= Semi-classical music =

In South Asia, semi-classical music (Hindi: नीम क्लासिकी मौसीक़ी, Urdu: نیم کلاسیکی موسیقی; neem klaseeki moseeqi) is derived from Hindustani classical music or Carnatic music that is often combined with filmi music.

==Historical background==
After the Indian Rebellion of 1857 or sometimes also called the First war of independence from the British rule, most Mughal court musicians moved from Delhi to the relative peace and safety of smaller towns after the failure of the 1857 rebellion.

==Thumri and Dadra==
In those smaller towns, a new musical movement gained momentum which sought relaxation from the structural limitations of the khayal form of music to allow singers to express themselves with lighter music. This new trend resulted in the development of two closely related music genres, the thumri and the dadra.
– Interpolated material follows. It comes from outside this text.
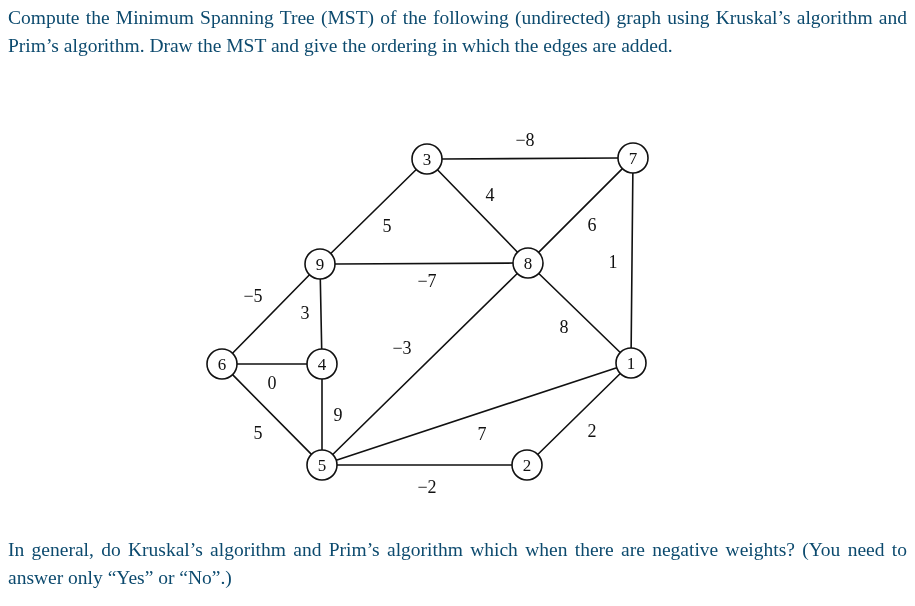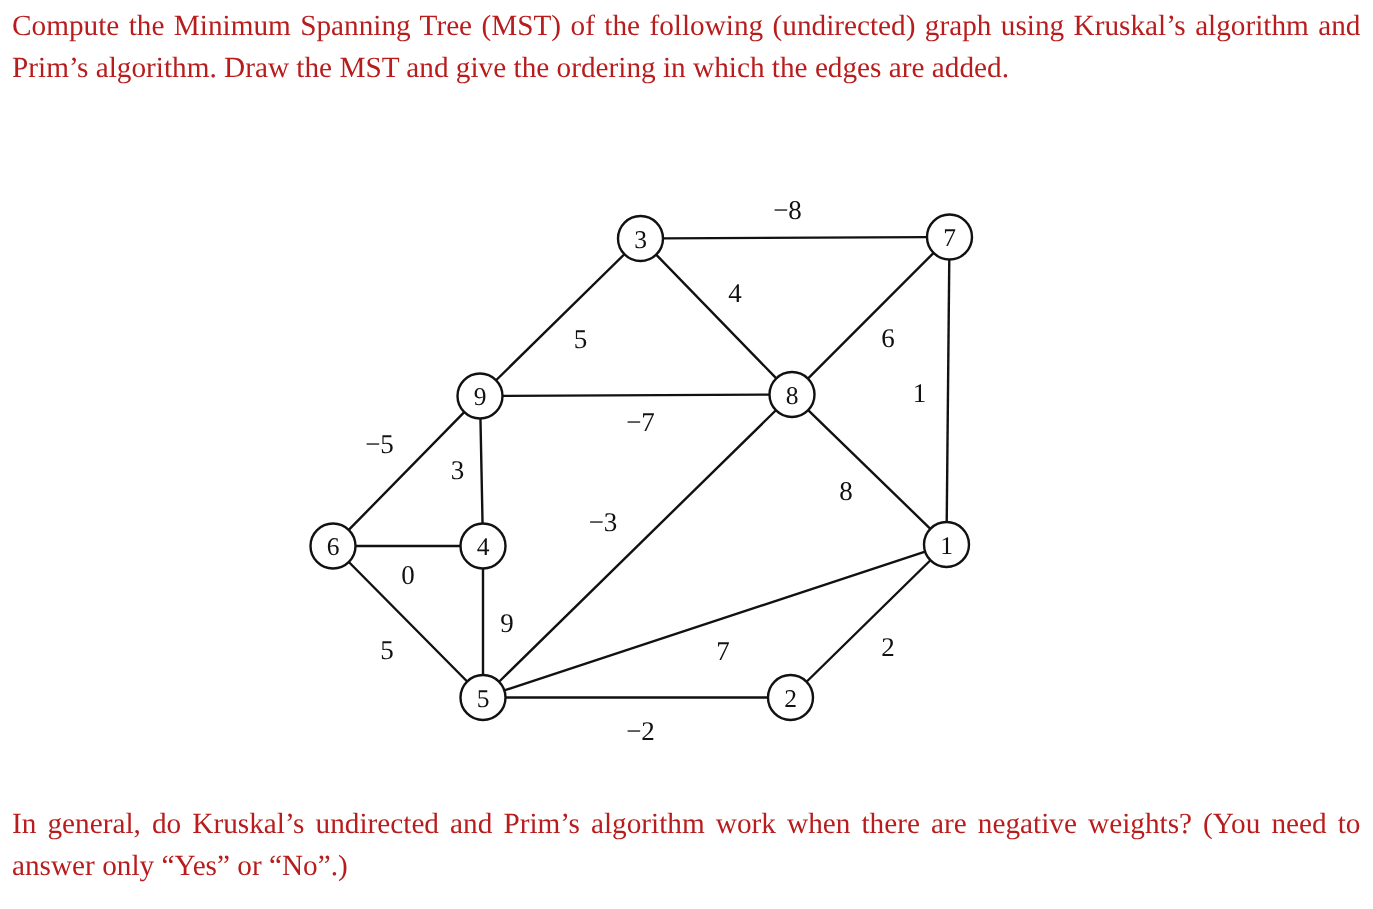"Compute the Minimum Spanning Tree" .prose { color: #b91c1c -> #0c4a6e }
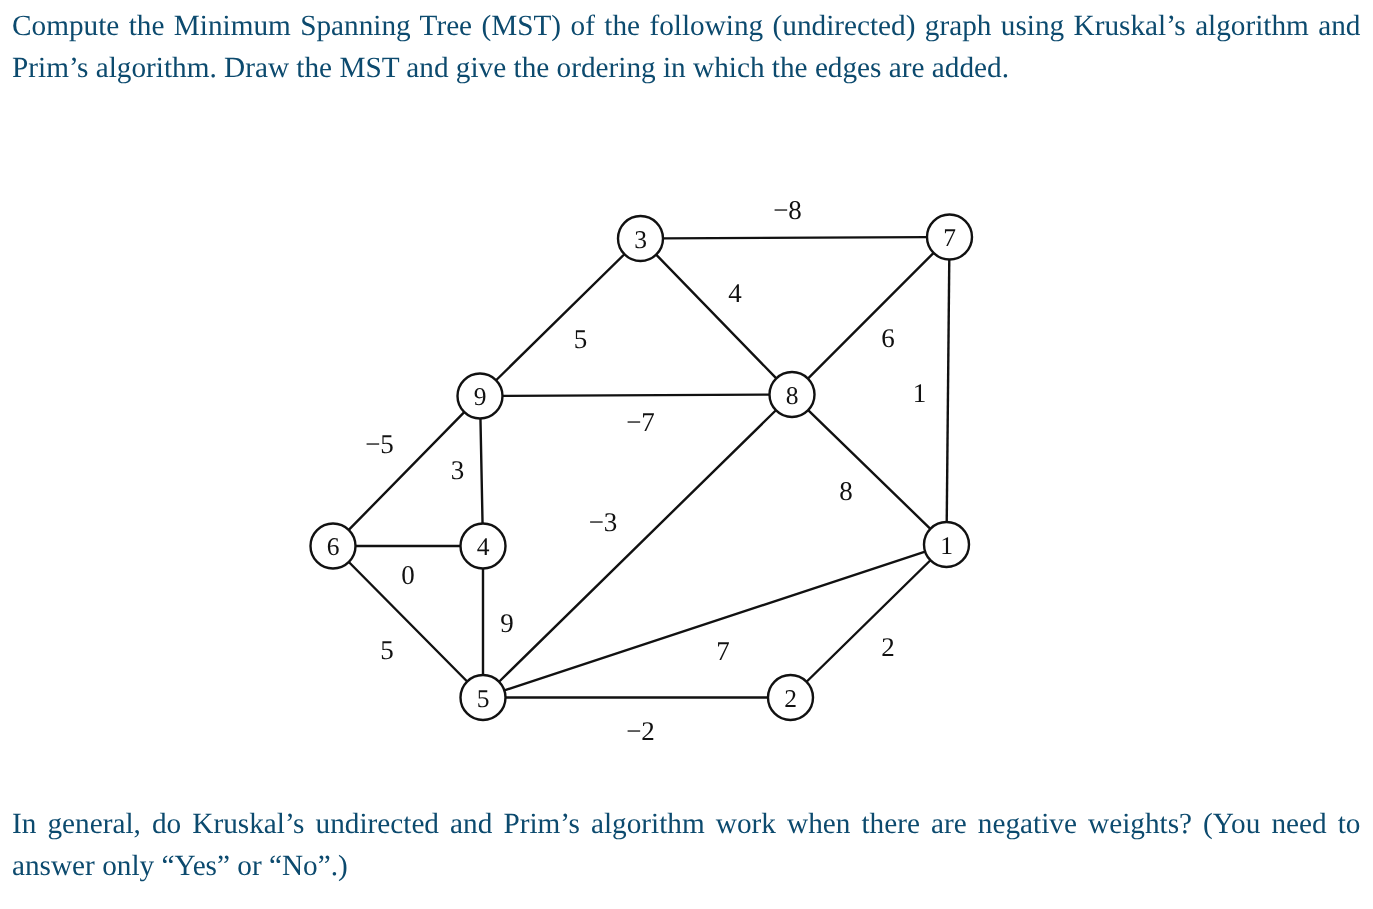"In general, do Kruskal’s undirected" p { text: undirected and Prim’s algorithm work -> algorithm and Prim’s algorithm which }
After the independence of Pakistan in 1947, this musical heritage and many of the musicians shifted to Pakistan. Thumri and dadra have been and still are popular among contemporary classical vocalists in Pakistan.

==Semi-classical singers==
- Ustad Bade Ghulam Ali Khan
- Ustad Barkat Ali Khan
- Ustad Salamat Ali Khan
- Ustad Amanat Ali Khan and Bade Fateh Ali Khan
- Atif Aslam
- Hamid Ali Khan
- Shafqat Amanat Ali
- Iqbal Bano
- Ghulam Ali (singer)
- Farida Khanum
- Suraiya Multanikar
- Mehdi Hassan
- Sajjad Ali
- Lata Mangeshkar
- Asha Bhosle
- Jaffer Zaidi aka Kaavish

==Other music==

Pakistani pop music, despite starting as completely westernized music, has been heavily influenced by semi-classical by the passage of time.

Bhojpuri music genres like Thumari, Chaiti, Hori, Kajari are also part of semi classical Hindustani Music.